_Required action_. List, from the lines below, each one with "attribué" in it.

_Study material_.

□ □ □ □

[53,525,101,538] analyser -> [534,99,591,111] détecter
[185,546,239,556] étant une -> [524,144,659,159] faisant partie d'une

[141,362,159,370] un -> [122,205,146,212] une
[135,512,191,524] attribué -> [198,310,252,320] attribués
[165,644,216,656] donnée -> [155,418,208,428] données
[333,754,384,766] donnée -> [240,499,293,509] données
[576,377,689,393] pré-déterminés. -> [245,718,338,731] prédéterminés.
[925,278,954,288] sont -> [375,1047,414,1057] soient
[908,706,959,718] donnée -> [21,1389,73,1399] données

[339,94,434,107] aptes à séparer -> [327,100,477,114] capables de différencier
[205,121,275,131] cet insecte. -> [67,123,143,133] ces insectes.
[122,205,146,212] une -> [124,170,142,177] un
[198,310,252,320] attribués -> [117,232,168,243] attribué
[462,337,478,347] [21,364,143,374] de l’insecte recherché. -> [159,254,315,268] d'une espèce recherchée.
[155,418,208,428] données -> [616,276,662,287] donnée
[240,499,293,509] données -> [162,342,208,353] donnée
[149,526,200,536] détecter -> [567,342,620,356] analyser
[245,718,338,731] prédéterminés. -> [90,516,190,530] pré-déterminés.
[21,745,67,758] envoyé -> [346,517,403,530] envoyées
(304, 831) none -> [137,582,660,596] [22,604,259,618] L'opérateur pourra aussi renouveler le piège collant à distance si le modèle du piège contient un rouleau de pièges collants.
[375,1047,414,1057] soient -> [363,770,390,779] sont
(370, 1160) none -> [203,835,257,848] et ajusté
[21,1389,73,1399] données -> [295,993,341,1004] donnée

□ □ □ □

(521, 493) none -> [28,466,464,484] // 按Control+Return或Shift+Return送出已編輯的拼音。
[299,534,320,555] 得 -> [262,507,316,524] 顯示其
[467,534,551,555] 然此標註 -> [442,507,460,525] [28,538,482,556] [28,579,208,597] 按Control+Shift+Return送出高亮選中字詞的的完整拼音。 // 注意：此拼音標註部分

□ □ □ □

_Response_.
[135,512,191,524] attribué -> [198,310,252,320] attribués
[198,310,252,320] attribués -> [117,232,168,243] attribué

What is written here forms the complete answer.